Oh, geez, you don’t even understand what the Soviets admitted after the fall. Had Reagan not outspent them, they NEVER would have attempted the dangerous reform that resulted in their collapse. Why did they permit gradual freedom, if not to spur economic growth, with the full intent of using the revenue to keep up with our military spending?
This is pretty basic stuff, but you don’t seem to be aware of it.
>>like the suicide bomber, your true believer communist general would be willing to suffer nuclear strikes if only to strike back.
This is a complete misunderstanding of the Russian character, as well as a complete rewriting of what the Russians themselves have said.
Look, you have to do something in a debate other than simply make things up off the top of your head.
>>They put missiles in a position that would have allowed them to shoot at us with little warning. We faced them up on it getting diplomatic victories in both the Western Hemisphere organizations, and the UN, We successfully blockaded them, diplomatically calling it a quarantine to avoid using a term that constituted an act of war. They traded Their state of the art nuclear missiles for obselete missiles of ours in Turkey that would have been dismantled anyways.
One, they were never strong enough to successfully put missiles in Cuba. Our nuclear weaponry was far, far stronger, both in numbers, accuracy and reliability. The Soviets could not bluff us, other than threatening suicide. We could have done whatever it took to take them out, and the Soviets would have had no recourse to stop us, other than launching a first attack against a vastly stronger power.
Had Kennedy been stronger, they would have admitted that via their actions and diplomacy.
Second, your characterization of the result as a “diplomatic victory” is a joke. Castro is still in power, to wreak destruction and mass murder in two continents because Kennedy caved to the Soviets. I’m sure you’re not aware, but Castro played a decisive role in the entry and attempted spread of Communism into our hemisphere, including Chile, Brazil, Nicaragua, El Salvador, Bolivia, Columbia, to cite just a few.
Not to mention what he did in Africa.
And you call this a “victory?” Ha, ha, ha, more “victories” like that, and we’d have lost the Cold War.
>>I think it was Sun Tzu, author of The Art of War who said the best victories were the ones that required no fighting at all. By that definition, The Cuban Missile Crisis was not only a victory, but a brilliant one.

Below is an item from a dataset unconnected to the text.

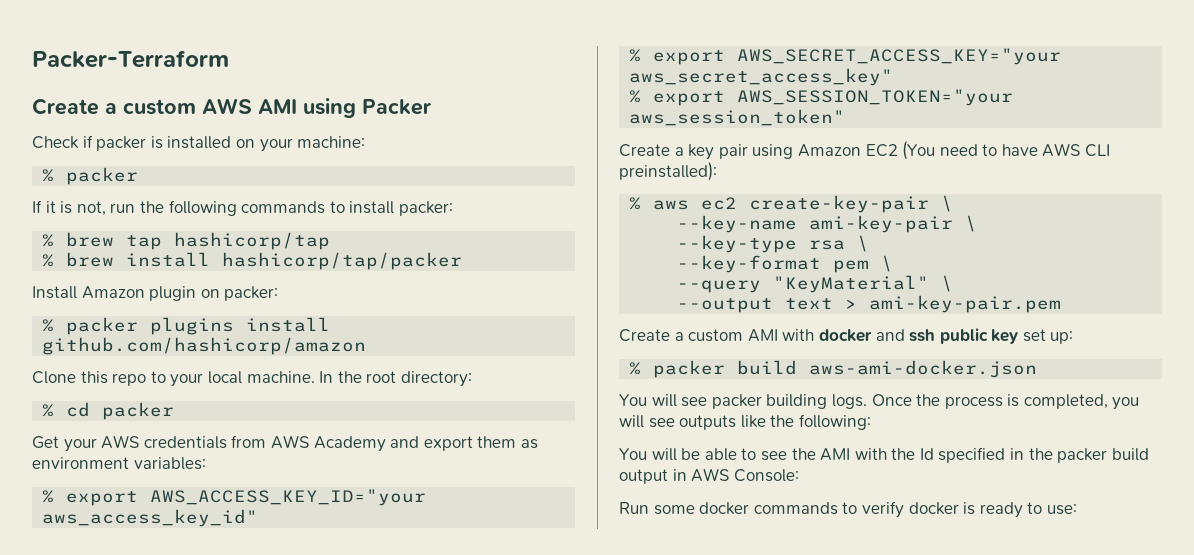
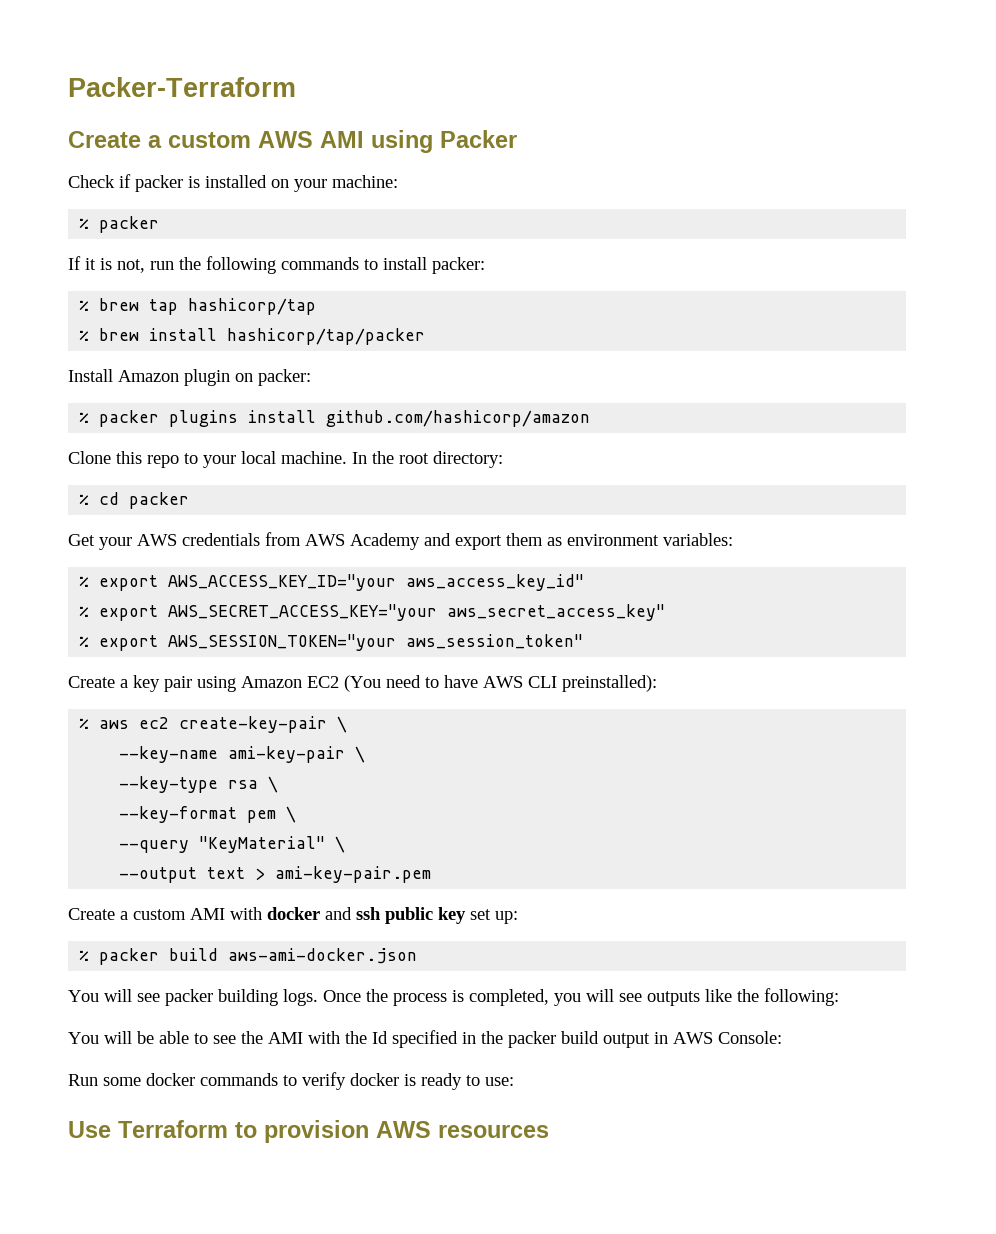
+ Use Terraform to provision AWS resources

Ha, ha, ha, Sun Tzu would have marvelled at how a weak military with few bargaining chips, interfered far from home and walked away with a victory without firing a shot, Heck, without even having working weapons in Cuba. Again, tell us where the “victory” was. You’ve got the whole thing backwards.
>>You say Bush didn’t have an itchy trigger finger. Well, I think a president who repeatedly says that he’ll go to war no matter fits that description.
Another obviously FALSE CLAIM on your part. Bush never said any such thing. Quote him, or admit you MADE UP another Whopper.
>>Now as to the taxes, I ask you one question: when was the tax policy changed after that?
I don’t know what “that” refers to. But again, it’s Economics 101, a subject almost all liberals flunk, that cutting taxes spurs economic growth, and vice versa. It doesn’t matter which party impliments the policy either.
>>I mean lets face facts: your guys are not cutting spending.
Conservatives have acknowledged that, and unless I get strong assurances otherwise, I might well not vote Republican in ‘04.
>>I mean lets face facts: your guys are not cutting spending…..You guys have also cut revenues, to the tune of trillions of dollars. You say they stimulate the economy, but that’s simplistic. Analysts on both sides of the aisle are saying that high deficits will force either high interest rates or high inflation.
Which of those two, Mr. Clement, would you define as good for the economy?
Oh, geez, where to begin. First, deficit spending arguably stimulates growth, at least over the short term. “Cutting” revenues, if you mean cutting tax rates, also stimulates growth. Which is why growth skyrocketed to 8% last quarter.
You’d have to have deficits for a long time to come before interest rates rose significantly. Which is why they’re still low, despite the predictions of liberal-left economics like Paul Krugman, who has entirely missed the boat on what’s supposed to be his field of expertise.
And inflation is caused by a country’s central bank increasing the money supply, not from over spending.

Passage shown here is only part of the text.